All lines from the one holding "center -> none;" to the end of the listing are to be output exactly, both ends included, with any pictures left out.

[Opening EXERCISE DATA section]

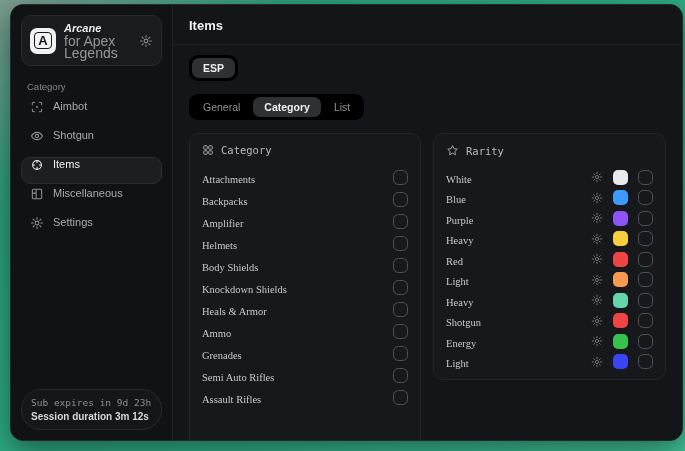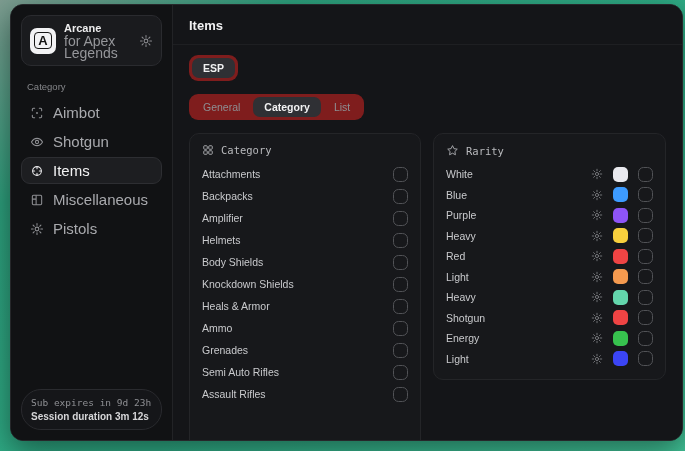"Arcane" .app-name { font-style: none -> italic }
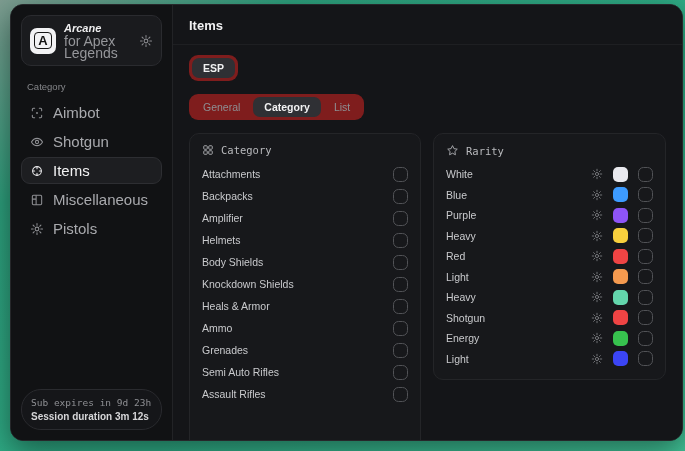"ESP" .seg-group { background: #7f1d1d -> #000000 }
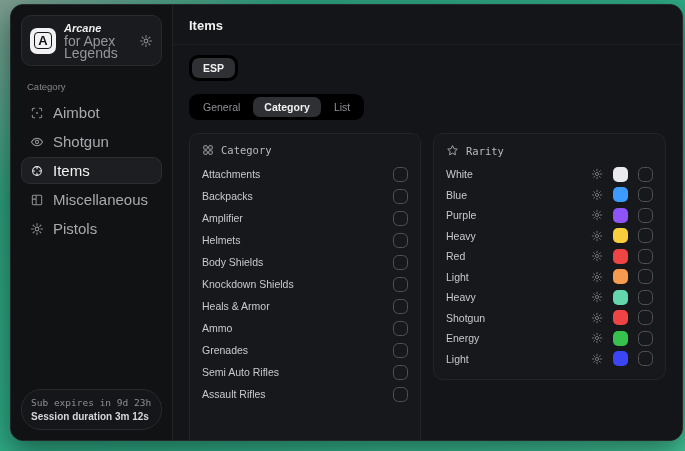"Aimbot" .nav-item { align-items: center -> none; font-size: 15px -> 11px }
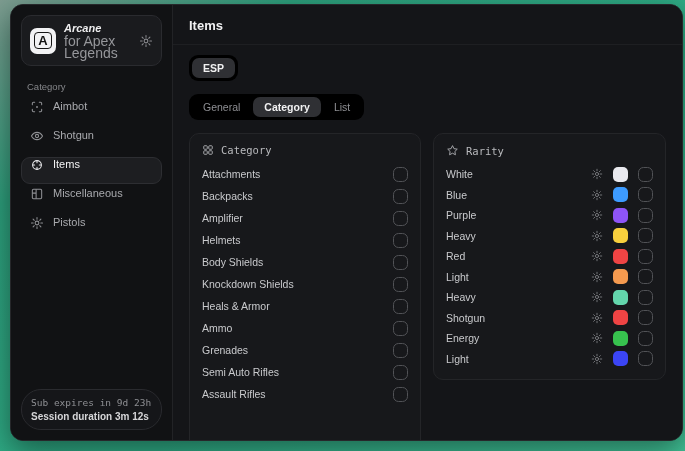"Attachments" .row { align-items: center -> flex-end; font-family: none -> Liberation Serif, serif }
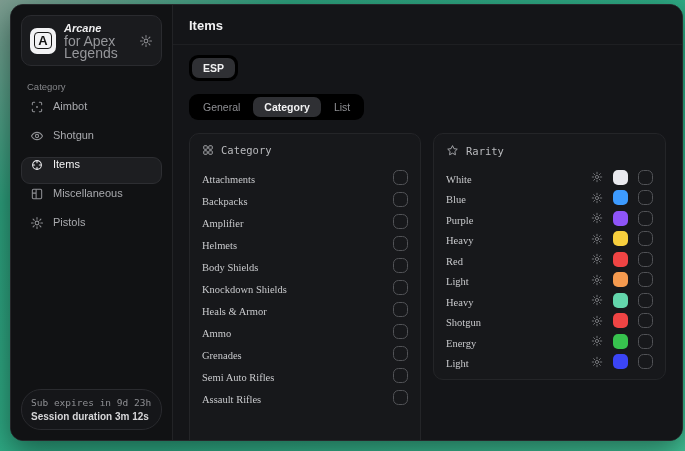"Pistols" span { text: Pistols -> Settings }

[Closing EXERCISE DATA section]

**RESPONSE TO THIS TASK:**
"Aimbot" .nav-item { align-items: center -> none; font-size: 15px -> 11px }
"Attachments" .row { align-items: center -> flex-end; font-family: none -> Liberation Serif, serif }
"Pistols" span { text: Pistols -> Settings }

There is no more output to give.